TO DO> Which lines below contain "hydration"? Pull them out.

── EXERCISE MATERIAL

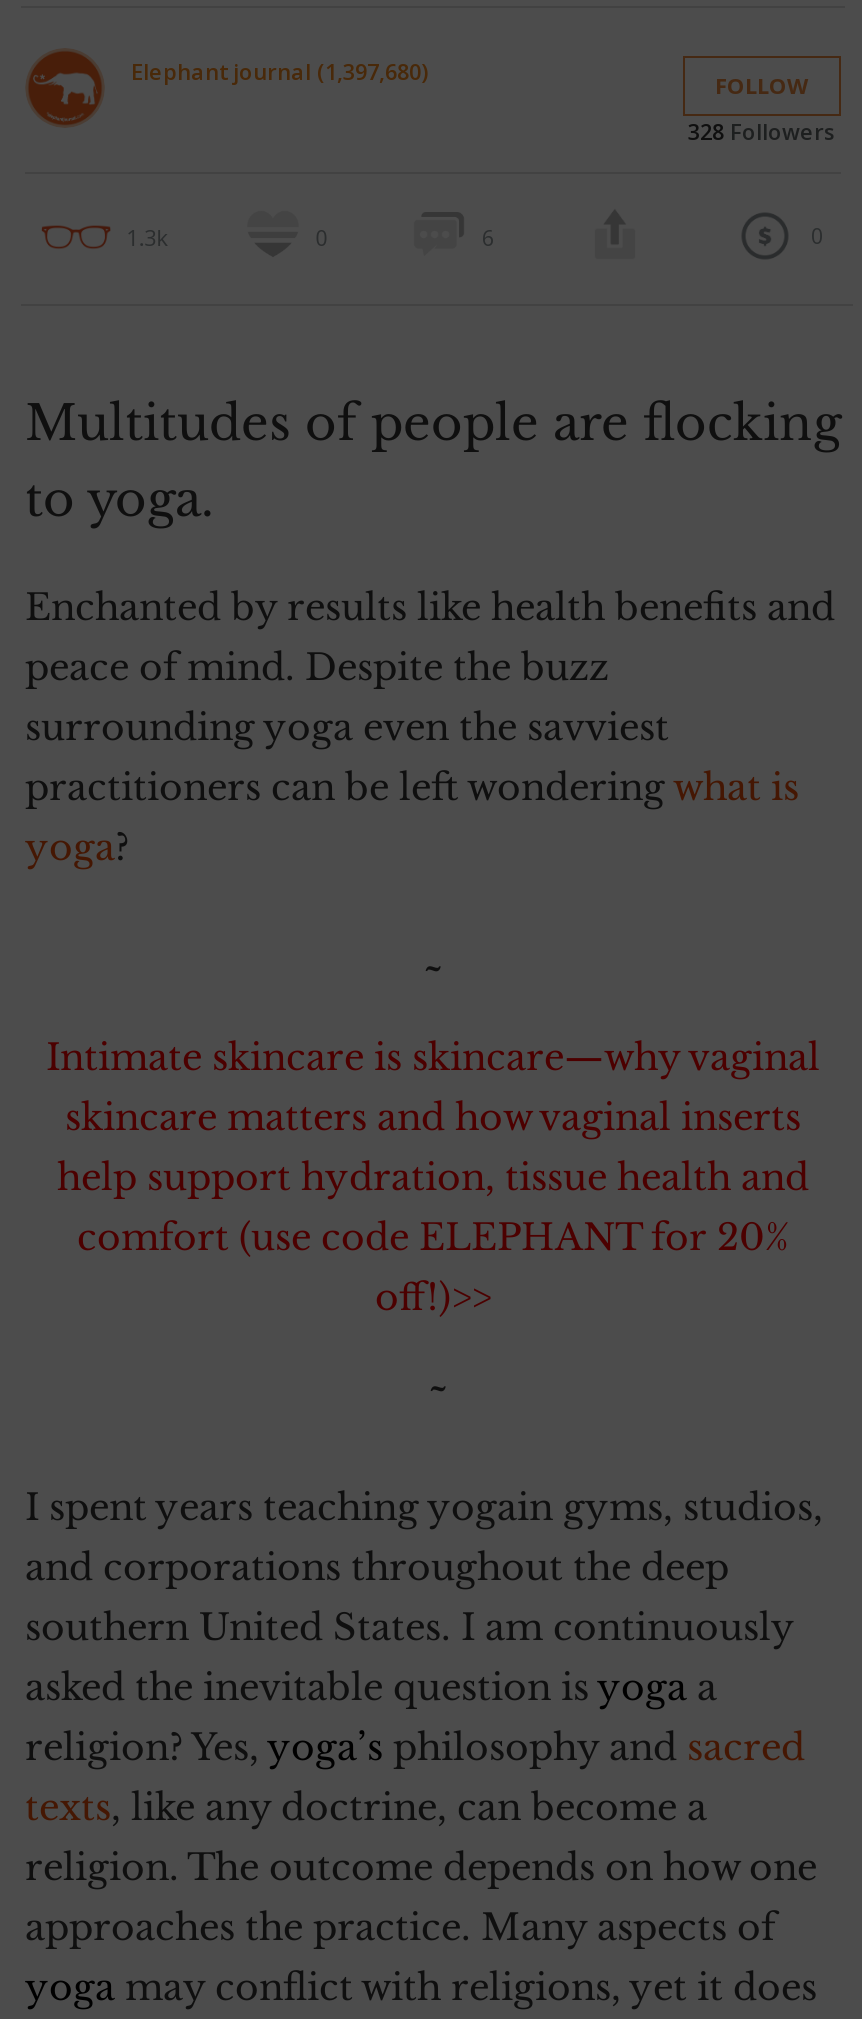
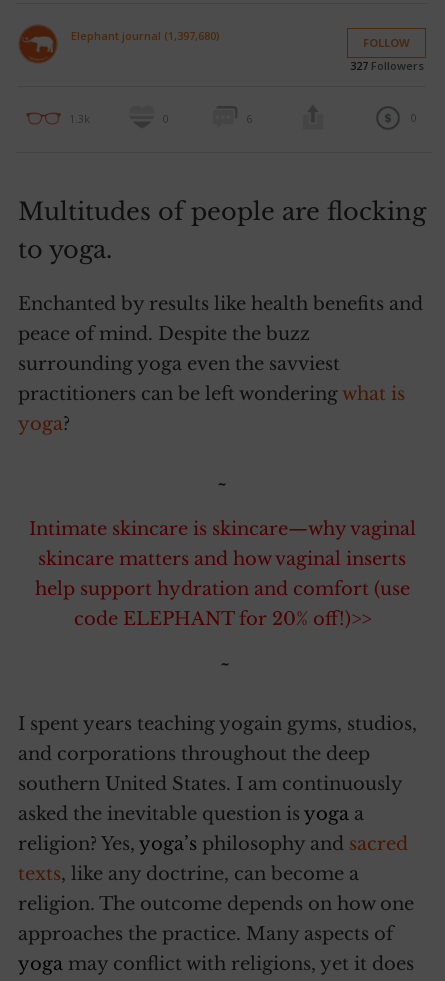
- 328Followers
+ 327Followers

- help support hydration, tissue health and
- comfort (use code ELEPHANT for 20%
- off!)>>
+ help support hydration and comfort (use
+ code ELEPHANT for 20% off!)>>
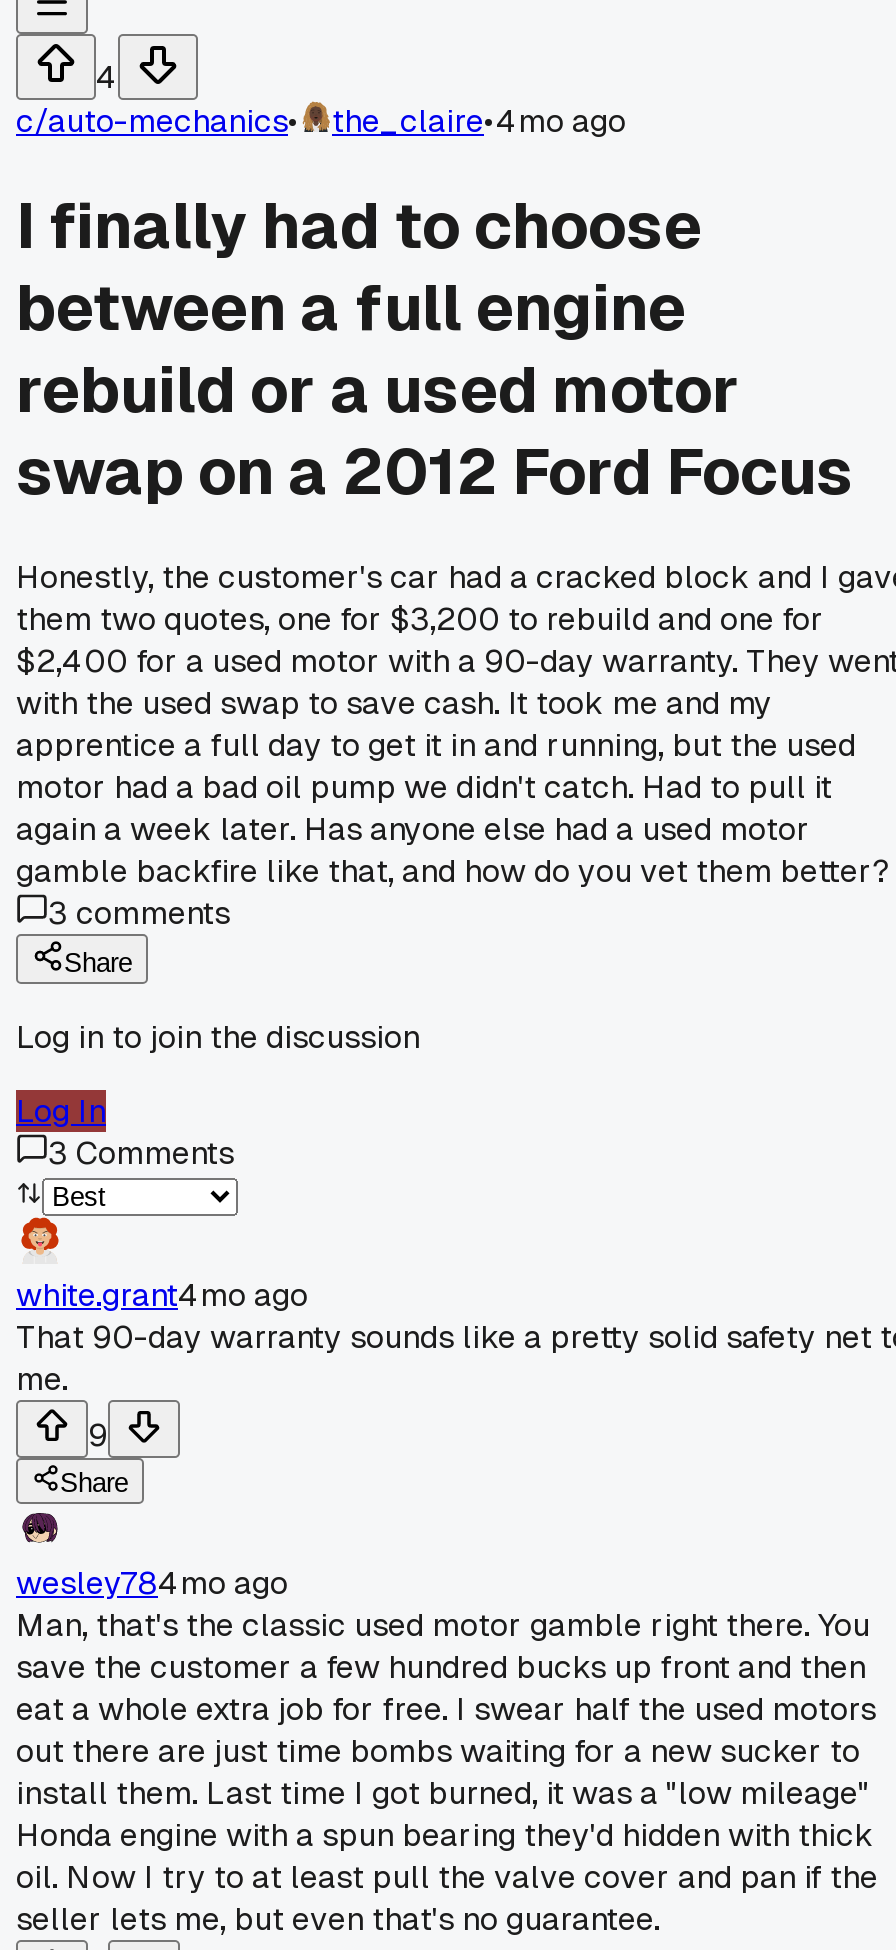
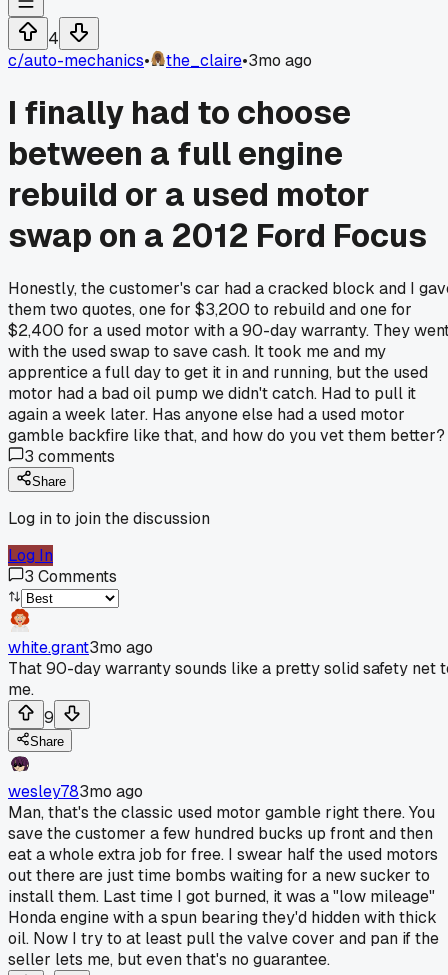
- the_claire•4mo ago
+ the_claire•3mo ago

- white.grant4mo ago
+ white.grant3mo ago

- wesley784mo ago
+ wesley783mo ago
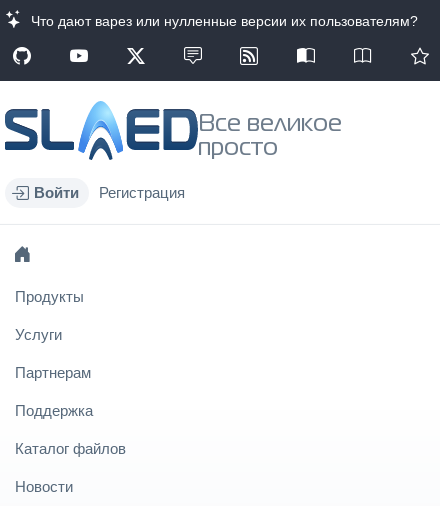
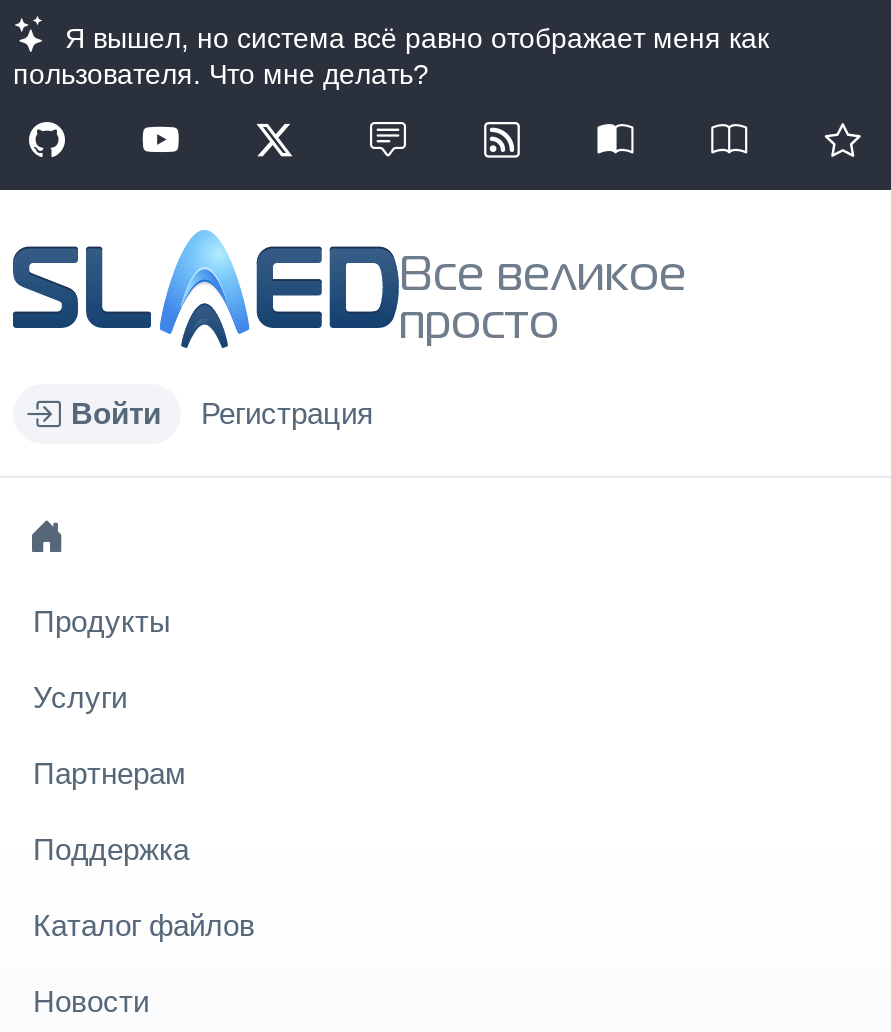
- Что дают варез или нулленные версии их пользователям?
+ Я вышел, но система всё равно отображает меня как
+ пользователя. Что мне делать?
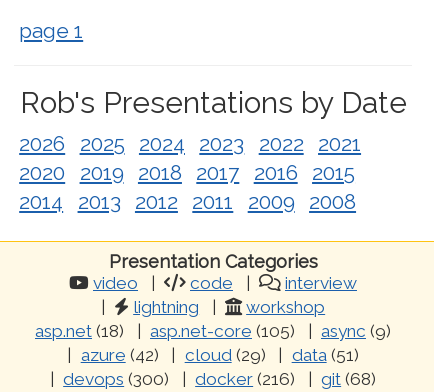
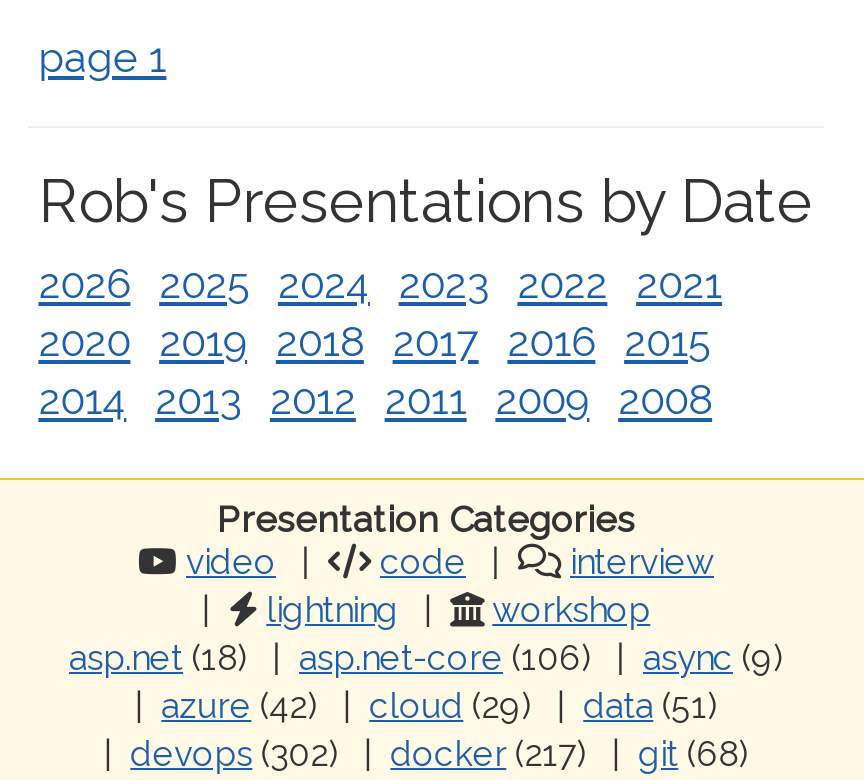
- asp.net (18) asp.net-core (105) async (9)
+ asp.net (18) asp.net-core (106) async (9)

- devops (300)
+ devops (302)

- docker (216)
+ docker (217)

────

SOLUTION TO THE EXERCISE>
- help support hydration, tissue health and
+ help support hydration and comfort (use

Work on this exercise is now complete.